Friday I continued upset and fucked up at work. I buffle through periods in which I interpret my regular ordinary human fallibility as evidence of my inability to function, and Friday was such a period.

So when at 10:30 yesterday morning I found myself beginning to nap instead of read, I shook myself firmly by the shoulders and reprimanded myself and got myself up and out and on my bike and under the sunny sky and, eventually, under the lilac in the lilac garden of the Botanic Gardens. I passed through the Hundred Aker Wood garden and the Looking Glass garden and Farmer MacGregor's garden and the Oz garden. I looked at the scripture garden and once again sighed over my terrific idea for a Watership Down garden--an idea that will never come to fruition because I wouldn't plant non-native species in my garden.

I lay on the grass under the lilac, breathing deeply of their wonderful heavy scent and watching the blue sky through the green leaves and thought of "A Room with a View": "My father says the only perfect view is of the sky over our heads." But I have never read Dante, or at least not so much I understand why anyone thinking that should have been reading Dante.
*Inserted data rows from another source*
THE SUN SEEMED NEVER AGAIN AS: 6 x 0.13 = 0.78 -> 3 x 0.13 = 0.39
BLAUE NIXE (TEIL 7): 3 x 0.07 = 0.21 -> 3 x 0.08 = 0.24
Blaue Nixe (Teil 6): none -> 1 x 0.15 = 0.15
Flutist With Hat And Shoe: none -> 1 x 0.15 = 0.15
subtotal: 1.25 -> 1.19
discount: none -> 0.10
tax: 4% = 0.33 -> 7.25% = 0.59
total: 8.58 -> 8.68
In the evening I did not read Julian Barnes or Sue Hubbell but Rosamund Pilcher because I needed the comfort. Not needing to concentrate and indeed not wanting the silence, I kept the television on and was amused to find "Barbarella." I had never seen this and I'm not sure if I ever heard of it before some chance remark RJH made years and years ago. It is remarkably bad. Really phenomenally hideously bad, worse than "Logan's Run." What must poor old Henry, with "The Grapes of Wrath" and "Twelve Angry Men" under his belt, have thought of whatever acting talent he might have passed down to his child, upon seeing that? I see where the inspiration for "Child's Play" came from, anyway, and I had forgotten where Duran Duran got its name from.
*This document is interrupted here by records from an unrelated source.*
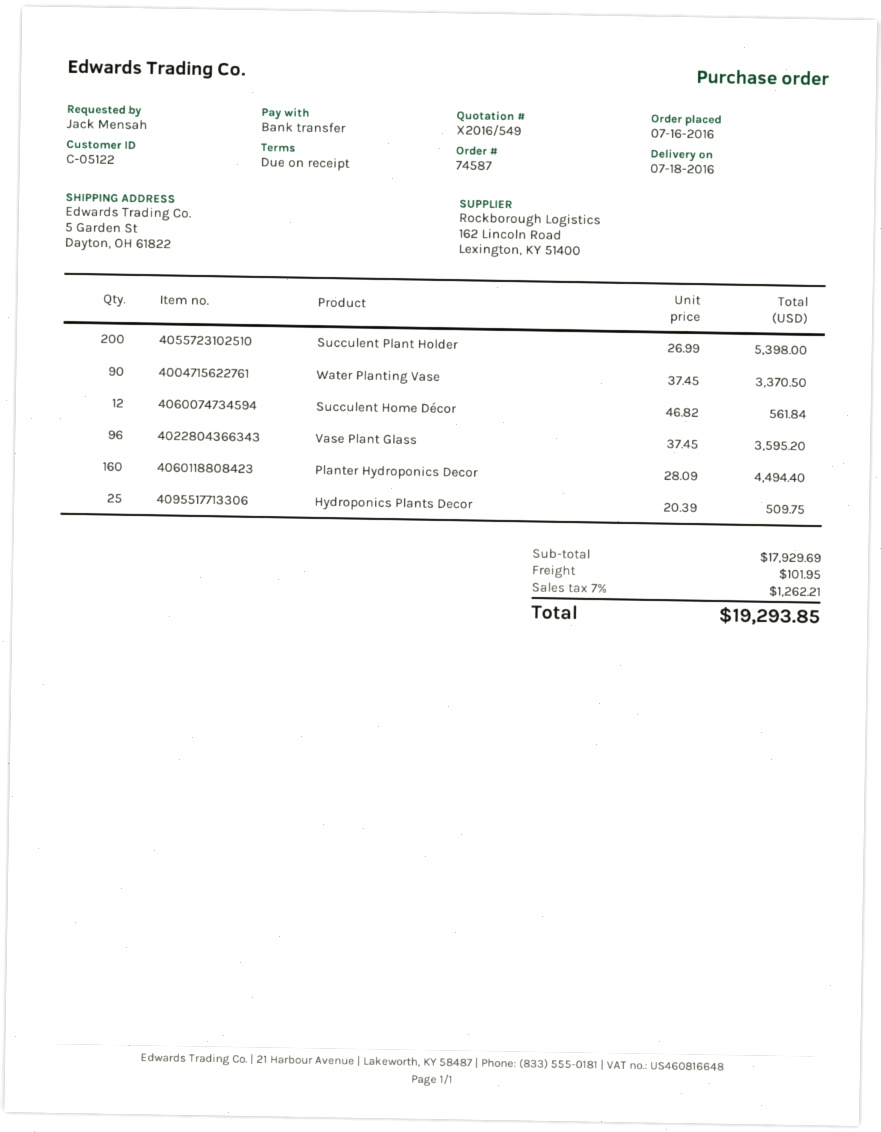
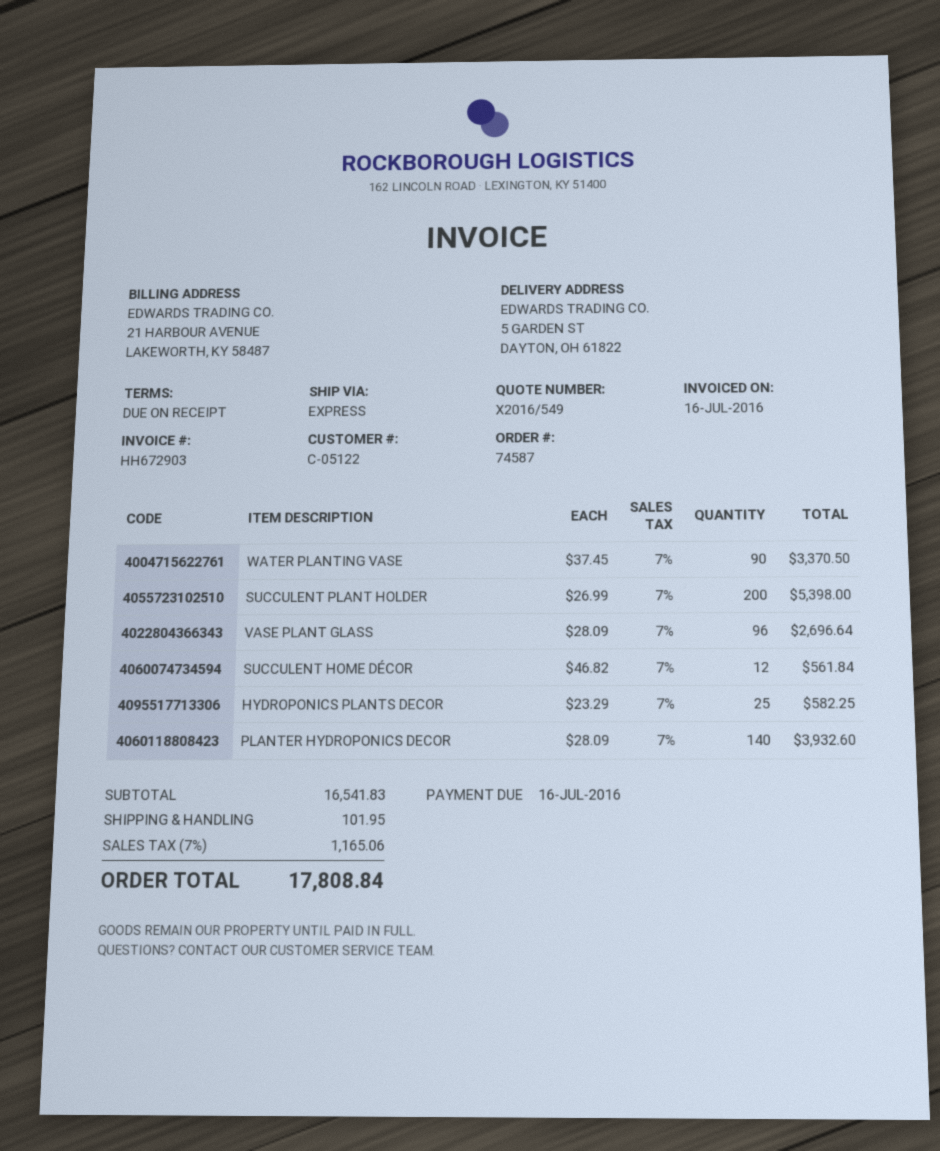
Vase Plant Glass: 96 x 37.45 = 3595.20 -> 96 x 28.09 = 2696.64
Planter Hydroponics Decor: 160 x 28.09 = 4494.40 -> 140 x 28.09 = 3932.60
Hydroponics Plants Decor: 25 x 20.39 = 509.75 -> 25 x 23.29 = 582.25
subtotal: 17929.69 -> 16541.83
tax: 7% = 1262.21 -> 7% = 1165.06
total: 19293.85 -> 17808.84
The news hinted that Monica Lewinsky might be on Saturday Night Live, so I began to watch that. Could she be so stupid? Apparently so. I taped the rest and watched it with lots of fast-forwarding this morning. Still a waste of time, and in the morning a waste of daylight too, but goodness what a bad show it is. That was Monica, all right, or a damn good look-alike. I confess I watched the Baba Wawa interview; without it, I would not have been so sure of her mannerisms. Cuba Gooding Jr. was the official guest, though, and at one point was dressed up as Lincoln to do a meta-skit about a Lincoln skit. It was at this point I broke my great promise. I have never seen "Jerry McGuire" and therefore don't know the context of Gooding's one famous quote, but when everyone in the U.S. began to say it, I decided I wouldn't. Ever. Until last night when he dressed as Lincoln. Instead he should have played an ex-slave hearing about the supposed 40 acres and a mule: he could have told the lying carpet-bagger "Show me the money!"

That would have been funny.

Am I being incredibly racistly insensitive in suggesting that? "Oh, he's black, he should play a slave." It wouldn't be funny with anyone but him, and I wouldn't've thought of it except for the Lincoln costume.